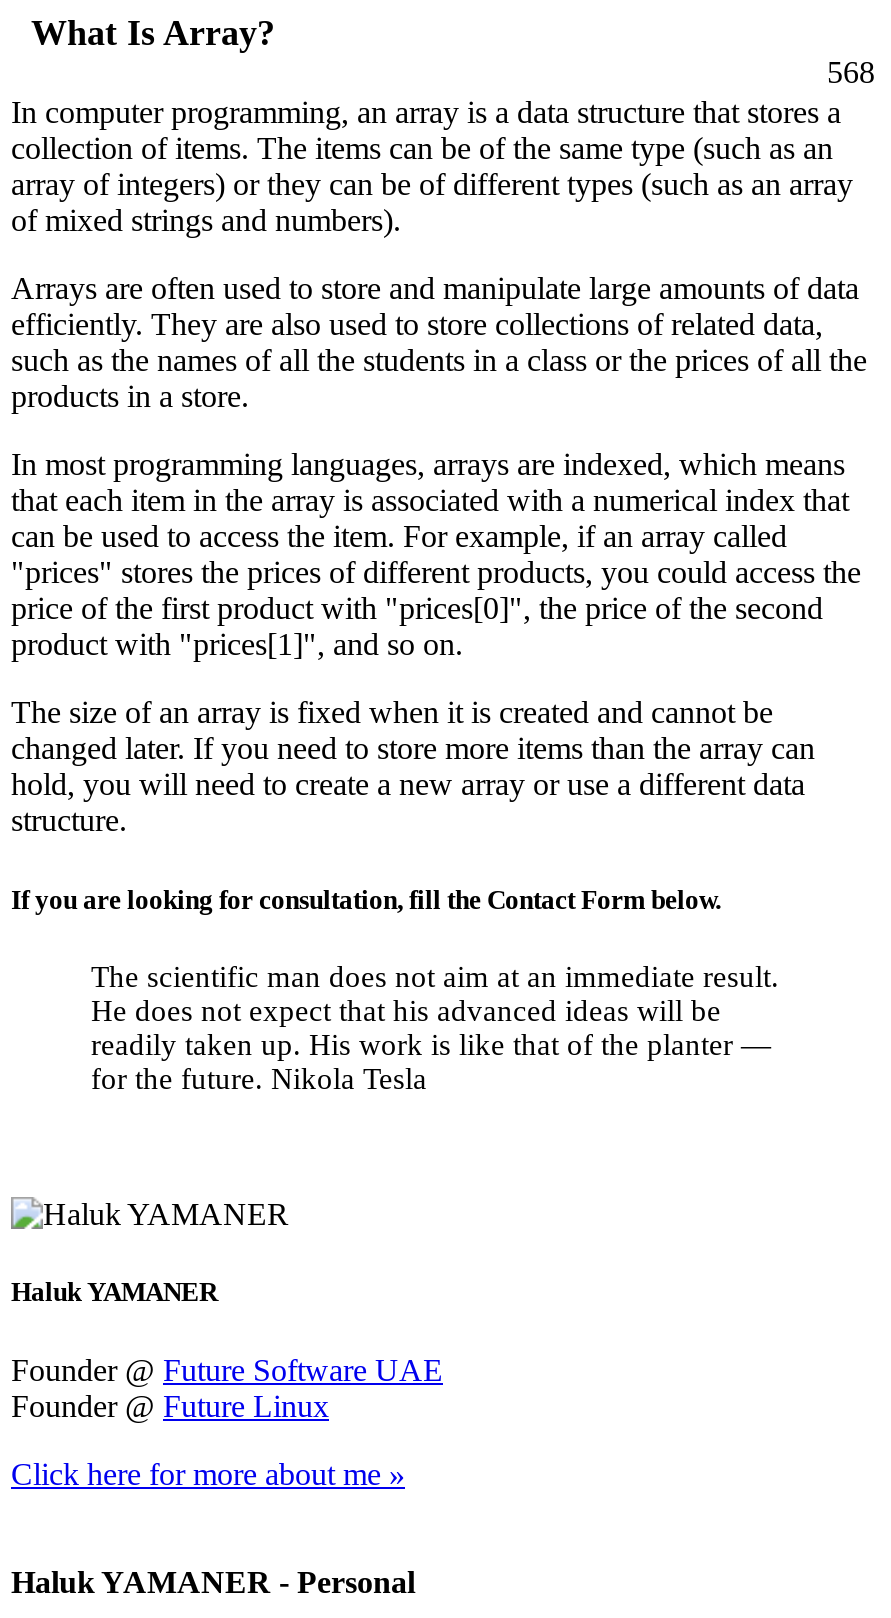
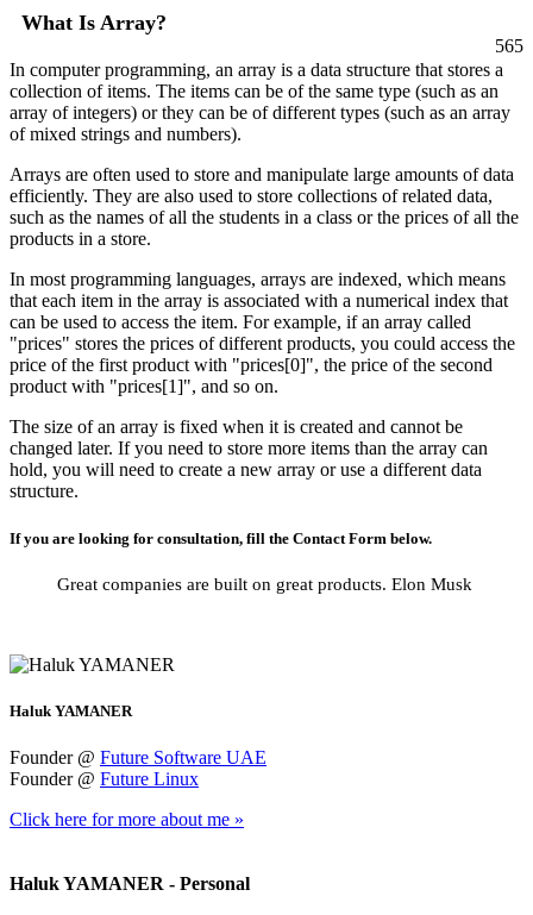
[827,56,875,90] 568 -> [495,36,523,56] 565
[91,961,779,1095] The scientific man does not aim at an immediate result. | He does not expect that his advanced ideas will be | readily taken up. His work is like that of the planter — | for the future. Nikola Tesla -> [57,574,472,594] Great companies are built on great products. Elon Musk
...
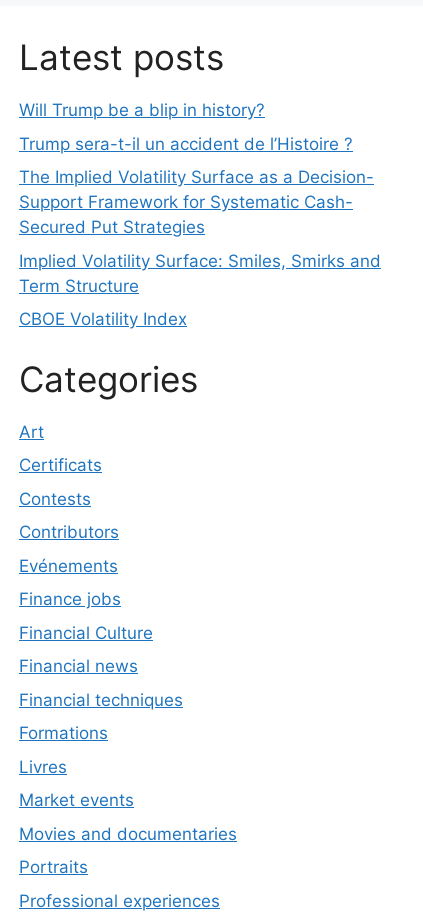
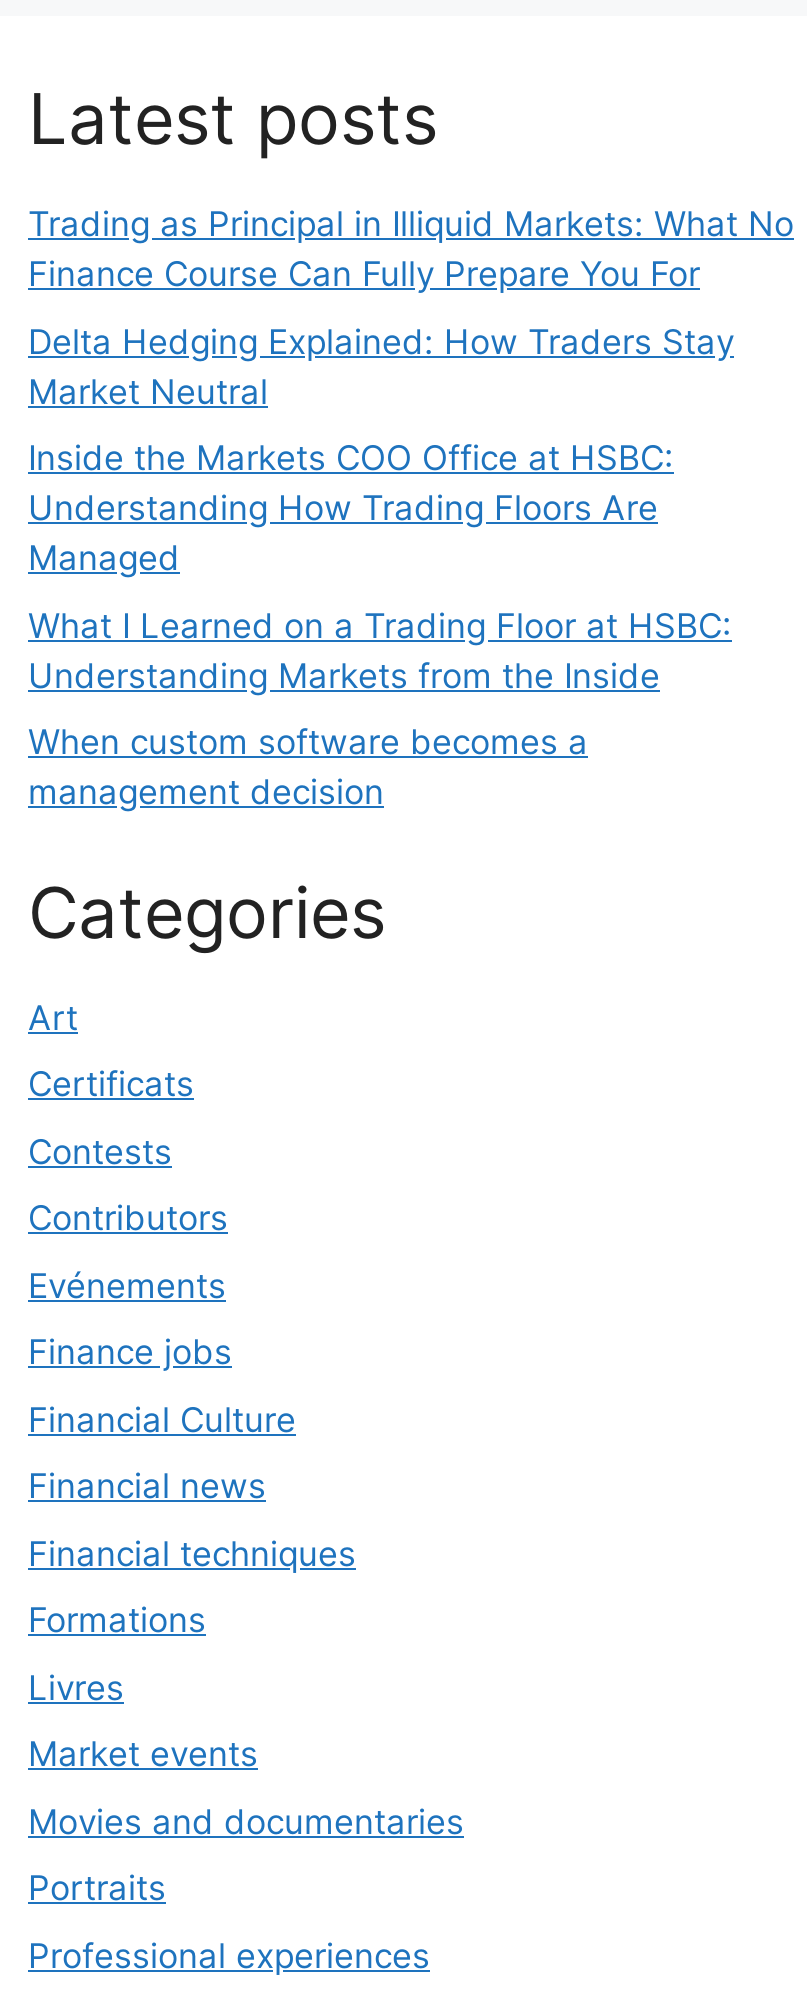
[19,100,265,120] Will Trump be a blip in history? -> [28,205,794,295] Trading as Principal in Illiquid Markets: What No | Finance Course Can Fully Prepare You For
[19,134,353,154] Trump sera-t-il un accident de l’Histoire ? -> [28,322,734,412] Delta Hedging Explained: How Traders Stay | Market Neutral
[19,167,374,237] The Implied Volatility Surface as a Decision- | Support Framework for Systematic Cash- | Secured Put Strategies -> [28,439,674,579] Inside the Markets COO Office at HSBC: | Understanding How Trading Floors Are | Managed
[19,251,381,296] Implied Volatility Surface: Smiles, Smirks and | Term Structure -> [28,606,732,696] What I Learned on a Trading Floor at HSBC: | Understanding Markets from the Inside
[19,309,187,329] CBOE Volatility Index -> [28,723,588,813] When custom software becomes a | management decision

### EXERCISE
Scan the records above and show every line in which the word "Trading" occurs.

### TASK OUTPUT
[19,100,265,120] Will Trump be a blip in history? -> [28,205,794,295] Trading as Principal in Illiquid Markets: What No | Finance Course Can Fully Prepare You For
[19,167,374,237] The Implied Volatility Surface as a Decision- | Support Framework for Systematic Cash- | Secured Put Strategies -> [28,439,674,579] Inside the Markets COO Office at HSBC: | Understanding How Trading Floors Are | Managed
[19,251,381,296] Implied Volatility Surface: Smiles, Smirks and | Term Structure -> [28,606,732,696] What I Learned on a Trading Floor at HSBC: | Understanding Markets from the Inside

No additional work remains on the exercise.